Powers of Secretary-General: The Bill allows the Secretary-General and Secretary to exercise all administrative and financial powers (except judicial functions), subject to the respective chairperson’s control.
Union Territories: The Bill provides that the central government may confer on a SHRC human rights functions being discharged by Union Territories. Functions relating to human rights in the case of Delhi will be dealt with by the NHRC.
Facts
It is a statutory autonomous body created under provisions of Protection of Human Rights Act, 1993.
In 1993, the UN General Assembly adopted the Paris Principles on Human Rights.
This led to the constitution of national human rights institutions in almost every country.
NHRC was established in conformity with the Paris Principles.
It can only make recommendations, without the power to enforce decisions.
Selection Committee – Tasked with appointing the chairperson and the members, the committee is dominated by the ruling party.
It consists of the PM, Home minister, Leaders of the Opposition in both houses, the Speaker and the Deputy-Chairman.
‘President’ appoints the chairperson and members of the NHRC on the recommendation of a committee.

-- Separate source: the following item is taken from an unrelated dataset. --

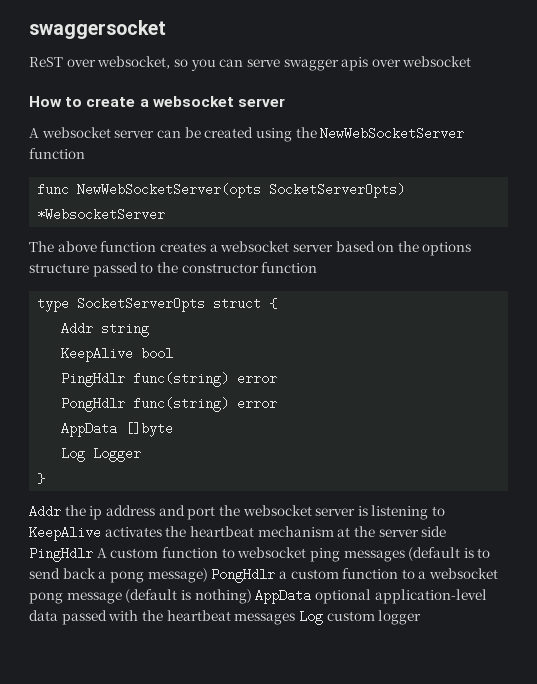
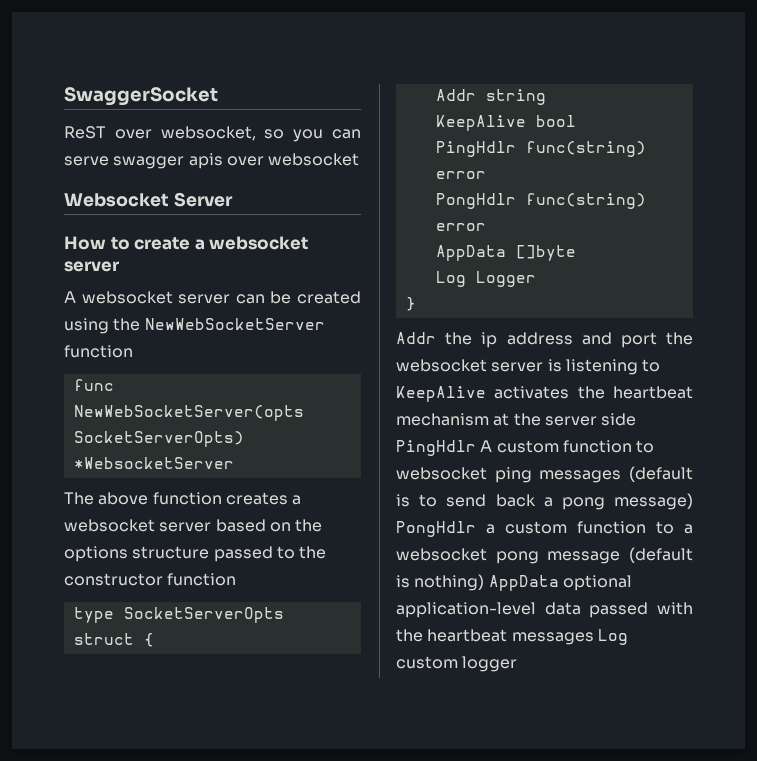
- swaggersocket
+ SwaggerSocket
+ Websocket Server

4. Consider the following statements regarding the Hindustani and Carnatic music systems.
1. Carnatic Music originated in the Bhakti movement, while Hindustani music originated during the Vedic period.
2. The main vocal forms of Hindustani music are Dhrupad, Khayal, Tarana, Thumri, Dadra, and Gazals. The Carnatic music embraces much creativity comprise of Alpana, Niraval, Kalpnaswaram and Ragam Thana Pallavi.
3. Both use a Tanpura or Drone with one or two notes to signify Pitch and base in Raga version.
Which of the statement(s) given above is/are correct?
(a) 2 and 3 only
(b) 1 and 2 only
(c) 1 and 3 only
(d) 1, 2 and 3

 

 

4. Answer-d
Explanation-

 

5. With regarding to the Force majeure, consider the following statements.
1. It is related to the concept of an act of God, an event for which no party can be held accountable, such as a hurricane or a tornado and human actions, however, such as armed conflict.
2. A ‘force majeure’ situation refers to extraordinary events and circumstances beyond human control.
Which of the statements given above is/are correct?
(a) 1 only
(b) 2 only
(c) Both 1 and 2
(d) Neither 1 nor 2

5. Answer-c
Explanation-
The Finance Ministry of India said that the COVID-19 outbreak in China will be considered a ‘force majeure’ situation. Force majeure is a French term that literally means “greater force.”
A ‘force majeure’ situation refers to extraordinary events and circumstances beyond human control. It is related to the concept of an act of God, an event for which no party can be held accountable, such as a hurricane or a tornado.
Force majeure also encompasses human actions, however, such as armed conflict.
Force majeure refers to a clause that is included in contracts to remove liability for natural and unavoidable catastrophes that interrupt the expected course of events and restrict participants from fulfilling obligations.
The declaration of a ‘force majeure’ situation was one of the major demands of industry representatives. The Expenditure Department has now issued an office memorandum to the Secretaries of all Central government Ministries and departments in this regard.
This would avoid imposition of penalties and other negative consequences on the companies executing government contracts who may be dependent on supplies from affected areas. The move provides some relief to companies with central government contracts forced to default on contract obligations due to delays in input shipments from China.